The problem |
Please repeat the listing exactly, with every line intact.

Provided data |

◆ ◆ ◆ ◆

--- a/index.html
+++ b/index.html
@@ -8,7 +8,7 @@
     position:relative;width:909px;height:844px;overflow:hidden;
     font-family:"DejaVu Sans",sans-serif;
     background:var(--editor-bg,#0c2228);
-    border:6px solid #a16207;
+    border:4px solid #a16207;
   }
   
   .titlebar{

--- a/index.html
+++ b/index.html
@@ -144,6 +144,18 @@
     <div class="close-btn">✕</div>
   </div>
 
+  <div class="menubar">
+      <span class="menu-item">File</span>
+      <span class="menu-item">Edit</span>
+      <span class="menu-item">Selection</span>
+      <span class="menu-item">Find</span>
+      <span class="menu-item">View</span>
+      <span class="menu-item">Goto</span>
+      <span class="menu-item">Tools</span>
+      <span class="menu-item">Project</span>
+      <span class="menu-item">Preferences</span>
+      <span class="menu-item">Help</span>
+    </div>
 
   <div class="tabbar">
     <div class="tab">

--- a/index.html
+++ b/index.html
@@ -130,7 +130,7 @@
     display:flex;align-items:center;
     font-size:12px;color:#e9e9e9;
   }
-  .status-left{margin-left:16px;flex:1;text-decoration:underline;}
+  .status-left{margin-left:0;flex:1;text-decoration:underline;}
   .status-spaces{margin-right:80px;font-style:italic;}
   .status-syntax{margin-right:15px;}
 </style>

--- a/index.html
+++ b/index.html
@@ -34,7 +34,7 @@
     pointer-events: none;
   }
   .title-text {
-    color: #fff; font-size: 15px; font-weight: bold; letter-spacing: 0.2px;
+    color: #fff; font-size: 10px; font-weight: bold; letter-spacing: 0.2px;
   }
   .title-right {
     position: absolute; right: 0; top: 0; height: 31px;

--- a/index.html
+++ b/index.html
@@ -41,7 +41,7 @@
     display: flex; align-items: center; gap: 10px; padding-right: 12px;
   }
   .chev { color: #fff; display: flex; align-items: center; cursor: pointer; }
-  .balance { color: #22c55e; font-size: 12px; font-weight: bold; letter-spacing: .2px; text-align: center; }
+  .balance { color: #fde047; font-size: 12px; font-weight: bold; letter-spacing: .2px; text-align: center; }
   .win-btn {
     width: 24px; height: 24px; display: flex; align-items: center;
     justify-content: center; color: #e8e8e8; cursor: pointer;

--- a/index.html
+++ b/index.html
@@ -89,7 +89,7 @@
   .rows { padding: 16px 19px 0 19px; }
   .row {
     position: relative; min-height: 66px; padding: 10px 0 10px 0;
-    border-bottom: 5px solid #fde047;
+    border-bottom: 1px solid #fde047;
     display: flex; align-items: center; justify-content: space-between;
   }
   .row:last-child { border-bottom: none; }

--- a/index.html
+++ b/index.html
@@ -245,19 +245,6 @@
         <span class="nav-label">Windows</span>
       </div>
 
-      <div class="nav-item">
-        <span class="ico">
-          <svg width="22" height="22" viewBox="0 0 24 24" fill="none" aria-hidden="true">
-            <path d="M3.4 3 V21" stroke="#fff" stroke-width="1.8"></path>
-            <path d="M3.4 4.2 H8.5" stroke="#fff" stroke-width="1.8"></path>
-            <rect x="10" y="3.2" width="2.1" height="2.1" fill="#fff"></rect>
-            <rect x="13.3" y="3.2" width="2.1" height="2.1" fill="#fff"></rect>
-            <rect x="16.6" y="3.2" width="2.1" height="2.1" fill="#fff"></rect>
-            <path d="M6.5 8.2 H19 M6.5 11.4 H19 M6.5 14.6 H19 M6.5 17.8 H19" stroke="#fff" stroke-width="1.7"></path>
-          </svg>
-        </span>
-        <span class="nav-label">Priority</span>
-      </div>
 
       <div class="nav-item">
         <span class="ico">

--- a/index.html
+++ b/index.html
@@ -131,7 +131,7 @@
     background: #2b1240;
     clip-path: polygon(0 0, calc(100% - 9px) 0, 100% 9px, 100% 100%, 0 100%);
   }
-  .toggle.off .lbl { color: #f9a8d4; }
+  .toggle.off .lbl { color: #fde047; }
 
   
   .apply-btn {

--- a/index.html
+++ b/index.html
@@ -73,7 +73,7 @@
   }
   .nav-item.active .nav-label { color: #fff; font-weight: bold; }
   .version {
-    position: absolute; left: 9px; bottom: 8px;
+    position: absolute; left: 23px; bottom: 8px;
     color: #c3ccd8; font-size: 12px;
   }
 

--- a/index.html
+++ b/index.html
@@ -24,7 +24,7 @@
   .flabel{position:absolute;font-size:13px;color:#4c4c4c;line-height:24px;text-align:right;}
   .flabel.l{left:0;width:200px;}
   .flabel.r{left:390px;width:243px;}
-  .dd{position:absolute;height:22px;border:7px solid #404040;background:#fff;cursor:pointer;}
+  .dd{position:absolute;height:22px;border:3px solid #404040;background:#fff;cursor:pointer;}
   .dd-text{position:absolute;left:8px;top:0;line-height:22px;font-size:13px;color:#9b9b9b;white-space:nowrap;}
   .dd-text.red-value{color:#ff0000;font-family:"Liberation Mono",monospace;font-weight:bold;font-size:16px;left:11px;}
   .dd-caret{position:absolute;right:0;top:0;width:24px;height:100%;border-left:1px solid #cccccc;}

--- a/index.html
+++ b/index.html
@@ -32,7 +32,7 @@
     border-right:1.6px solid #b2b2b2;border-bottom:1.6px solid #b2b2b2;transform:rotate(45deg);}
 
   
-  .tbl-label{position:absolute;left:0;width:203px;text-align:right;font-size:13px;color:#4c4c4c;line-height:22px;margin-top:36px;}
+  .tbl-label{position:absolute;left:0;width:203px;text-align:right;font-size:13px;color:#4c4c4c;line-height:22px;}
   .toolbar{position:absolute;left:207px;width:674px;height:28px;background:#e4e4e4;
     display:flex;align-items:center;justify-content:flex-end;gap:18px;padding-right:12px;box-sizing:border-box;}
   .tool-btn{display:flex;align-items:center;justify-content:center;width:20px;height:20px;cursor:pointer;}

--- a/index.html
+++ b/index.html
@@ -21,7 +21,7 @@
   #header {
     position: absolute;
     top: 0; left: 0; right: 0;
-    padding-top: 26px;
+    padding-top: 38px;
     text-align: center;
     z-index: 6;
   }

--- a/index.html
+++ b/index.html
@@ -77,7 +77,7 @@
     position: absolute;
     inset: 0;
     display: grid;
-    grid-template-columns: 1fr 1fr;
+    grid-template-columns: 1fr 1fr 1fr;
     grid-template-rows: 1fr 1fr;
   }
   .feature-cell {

◆ ◆ ◆ ◆

Answer to this exercise |
--- a/index.html
+++ b/index.html
@@ -8,7 +8,7 @@
     position:relative;width:909px;height:844px;overflow:hidden;
     font-family:"DejaVu Sans",sans-serif;
     background:var(--editor-bg,#0c2228);
-    border:6px solid #a16207;
+    border:4px solid #a16207;
   }
   
   .titlebar{

--- a/index.html
+++ b/index.html
@@ -144,6 +144,18 @@
     <div class="close-btn">✕</div>
   </div>
 
+  <div class="menubar">
+      <span class="menu-item">File</span>
+      <span class="menu-item">Edit</span>
+      <span class="menu-item">Selection</span>
+      <span class="menu-item">Find</span>
+      <span class="menu-item">View</span>
+      <span class="menu-item">Goto</span>
+      <span class="menu-item">Tools</span>
+      <span class="menu-item">Project</span>
+      <span class="menu-item">Preferences</span>
+      <span class="menu-item">Help</span>
+    </div>
 
   <div class="tabbar">
     <div class="tab">

--- a/index.html
+++ b/index.html
@@ -130,7 +130,7 @@
     display:flex;align-items:center;
     font-size:12px;color:#e9e9e9;
   }
-  .status-left{margin-left:16px;flex:1;text-decoration:underline;}
+  .status-left{margin-left:0;flex:1;text-decoration:underline;}
   .status-spaces{margin-right:80px;font-style:italic;}
   .status-syntax{margin-right:15px;}
 </style>

--- a/index.html
+++ b/index.html
@@ -34,7 +34,7 @@
     pointer-events: none;
   }
   .title-text {
-    color: #fff; font-size: 15px; font-weight: bold; letter-spacing: 0.2px;
+    color: #fff; font-size: 10px; font-weight: bold; letter-spacing: 0.2px;
   }
   .title-right {
     position: absolute; right: 0; top: 0; height: 31px;

--- a/index.html
+++ b/index.html
@@ -41,7 +41,7 @@
     display: flex; align-items: center; gap: 10px; padding-right: 12px;
   }
   .chev { color: #fff; display: flex; align-items: center; cursor: pointer; }
-  .balance { color: #22c55e; font-size: 12px; font-weight: bold; letter-spacing: .2px; text-align: center; }
+  .balance { color: #fde047; font-size: 12px; font-weight: bold; letter-spacing: .2px; text-align: center; }
   .win-btn {
     width: 24px; height: 24px; display: flex; align-items: center;
     justify-content: center; color: #e8e8e8; cursor: pointer;

--- a/index.html
+++ b/index.html
@@ -89,7 +89,7 @@
   .rows { padding: 16px 19px 0 19px; }
   .row {
     position: relative; min-height: 66px; padding: 10px 0 10px 0;
-    border-bottom: 5px solid #fde047;
+    border-bottom: 1px solid #fde047;
     display: flex; align-items: center; justify-content: space-between;
   }
   .row:last-child { border-bottom: none; }

--- a/index.html
+++ b/index.html
@@ -245,19 +245,6 @@
         <span class="nav-label">Windows</span>
       </div>
 
-      <div class="nav-item">
-        <span class="ico">
-          <svg width="22" height="22" viewBox="0 0 24 24" fill="none" aria-hidden="true">
-            <path d="M3.4 3 V21" stroke="#fff" stroke-width="1.8"></path>
-            <path d="M3.4 4.2 H8.5" stroke="#fff" stroke-width="1.8"></path>
-            <rect x="10" y="3.2" width="2.1" height="2.1" fill="#fff"></rect>
-            <rect x="13.3" y="3.2" width="2.1" height="2.1" fill="#fff"></rect>
-            <rect x="16.6" y="3.2" width="2.1" height="2.1" fill="#fff"></rect>
-            <path d="M6.5 8.2 H19 M6.5 11.4 H19 M6.5 14.6 H19 M6.5 17.8 H19" stroke="#fff" stroke-width="1.7"></path>
-          </svg>
-        </span>
-        <span class="nav-label">Priority</span>
-      </div>
 
       <div class="nav-item">
         <span class="ico">

--- a/index.html
+++ b/index.html
@@ -131,7 +131,7 @@
     background: #2b1240;
     clip-path: polygon(0 0, calc(100% - 9px) 0, 100% 9px, 100% 100%, 0 100%);
   }
-  .toggle.off .lbl { color: #f9a8d4; }
+  .toggle.off .lbl { color: #fde047; }
 
   
   .apply-btn {

--- a/index.html
+++ b/index.html
@@ -73,7 +73,7 @@
   }
   .nav-item.active .nav-label { color: #fff; font-weight: bold; }
   .version {
-    position: absolute; left: 9px; bottom: 8px;
+    position: absolute; left: 23px; bottom: 8px;
     color: #c3ccd8; font-size: 12px;
   }
 

--- a/index.html
+++ b/index.html
@@ -24,7 +24,7 @@
   .flabel{position:absolute;font-size:13px;color:#4c4c4c;line-height:24px;text-align:right;}
   .flabel.l{left:0;width:200px;}
   .flabel.r{left:390px;width:243px;}
-  .dd{position:absolute;height:22px;border:7px solid #404040;background:#fff;cursor:pointer;}
+  .dd{position:absolute;height:22px;border:3px solid #404040;background:#fff;cursor:pointer;}
   .dd-text{position:absolute;left:8px;top:0;line-height:22px;font-size:13px;color:#9b9b9b;white-space:nowrap;}
   .dd-text.red-value{color:#ff0000;font-family:"Liberation Mono",monospace;font-weight:bold;font-size:16px;left:11px;}
   .dd-caret{position:absolute;right:0;top:0;width:24px;height:100%;border-left:1px solid #cccccc;}

--- a/index.html
+++ b/index.html
@@ -32,7 +32,7 @@
     border-right:1.6px solid #b2b2b2;border-bottom:1.6px solid #b2b2b2;transform:rotate(45deg);}
 
   
-  .tbl-label{position:absolute;left:0;width:203px;text-align:right;font-size:13px;color:#4c4c4c;line-height:22px;margin-top:36px;}
+  .tbl-label{position:absolute;left:0;width:203px;text-align:right;font-size:13px;color:#4c4c4c;line-height:22px;}
   .toolbar{position:absolute;left:207px;width:674px;height:28px;background:#e4e4e4;
     display:flex;align-items:center;justify-content:flex-end;gap:18px;padding-right:12px;box-sizing:border-box;}
   .tool-btn{display:flex;align-items:center;justify-content:center;width:20px;height:20px;cursor:pointer;}

--- a/index.html
+++ b/index.html
@@ -21,7 +21,7 @@
   #header {
     position: absolute;
     top: 0; left: 0; right: 0;
-    padding-top: 26px;
+    padding-top: 38px;
     text-align: center;
     z-index: 6;
   }

--- a/index.html
+++ b/index.html
@@ -77,7 +77,7 @@
     position: absolute;
     inset: 0;
     display: grid;
-    grid-template-columns: 1fr 1fr;
+    grid-template-columns: 1fr 1fr 1fr;
     grid-template-rows: 1fr 1fr;
   }
   .feature-cell {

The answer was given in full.